Source material:

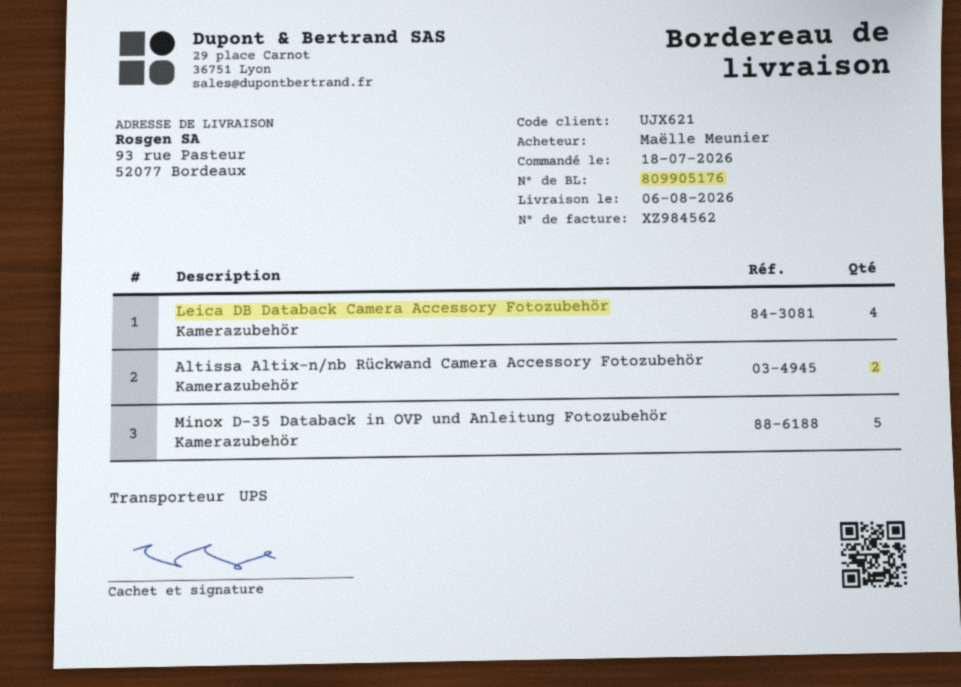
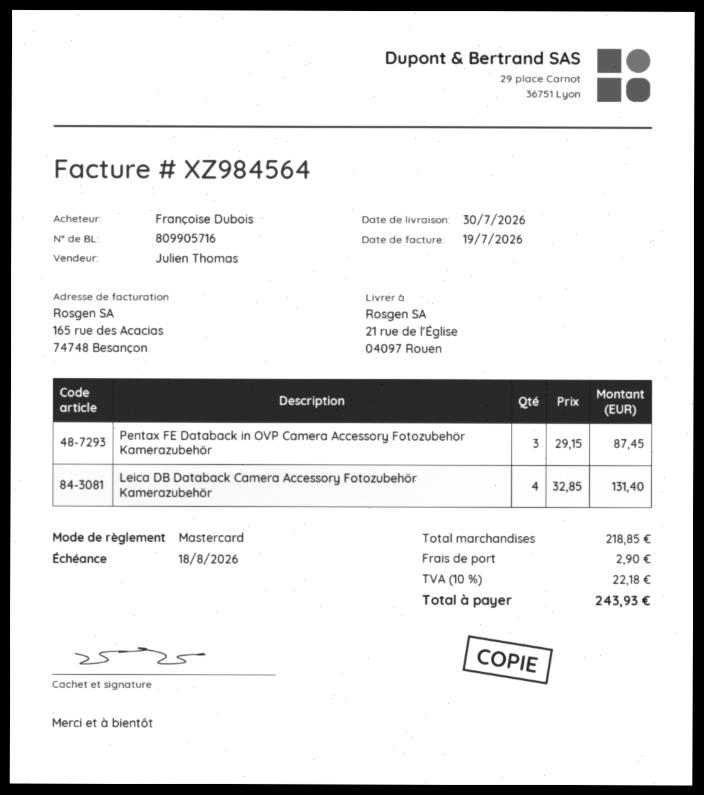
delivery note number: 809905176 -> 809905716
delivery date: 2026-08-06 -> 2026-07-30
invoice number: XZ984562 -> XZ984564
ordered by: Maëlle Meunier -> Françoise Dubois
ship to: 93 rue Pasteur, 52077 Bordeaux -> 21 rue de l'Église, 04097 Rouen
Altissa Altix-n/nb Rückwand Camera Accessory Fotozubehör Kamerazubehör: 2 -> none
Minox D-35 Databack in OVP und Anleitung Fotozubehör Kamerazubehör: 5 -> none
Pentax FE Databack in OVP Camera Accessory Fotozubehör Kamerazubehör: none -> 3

What is being asked:
Go through the material and set it down again exactly, but without any pictures.

Solution below:
delivery note number: 809905176 -> 809905716
delivery date: 2026-08-06 -> 2026-07-30
invoice number: XZ984562 -> XZ984564
ordered by: Maëlle Meunier -> Françoise Dubois
ship to: 93 rue Pasteur, 52077 Bordeaux -> 21 rue de l'Église, 04097 Rouen
Altissa Altix-n/nb Rückwand Camera Accessory Fotozubehör Kamerazubehör: 2 -> none
Minox D-35 Databack in OVP und Anleitung Fotozubehör Kamerazubehör: 5 -> none
Pentax FE Databack in OVP Camera Accessory Fotozubehör Kamerazubehör: none -> 3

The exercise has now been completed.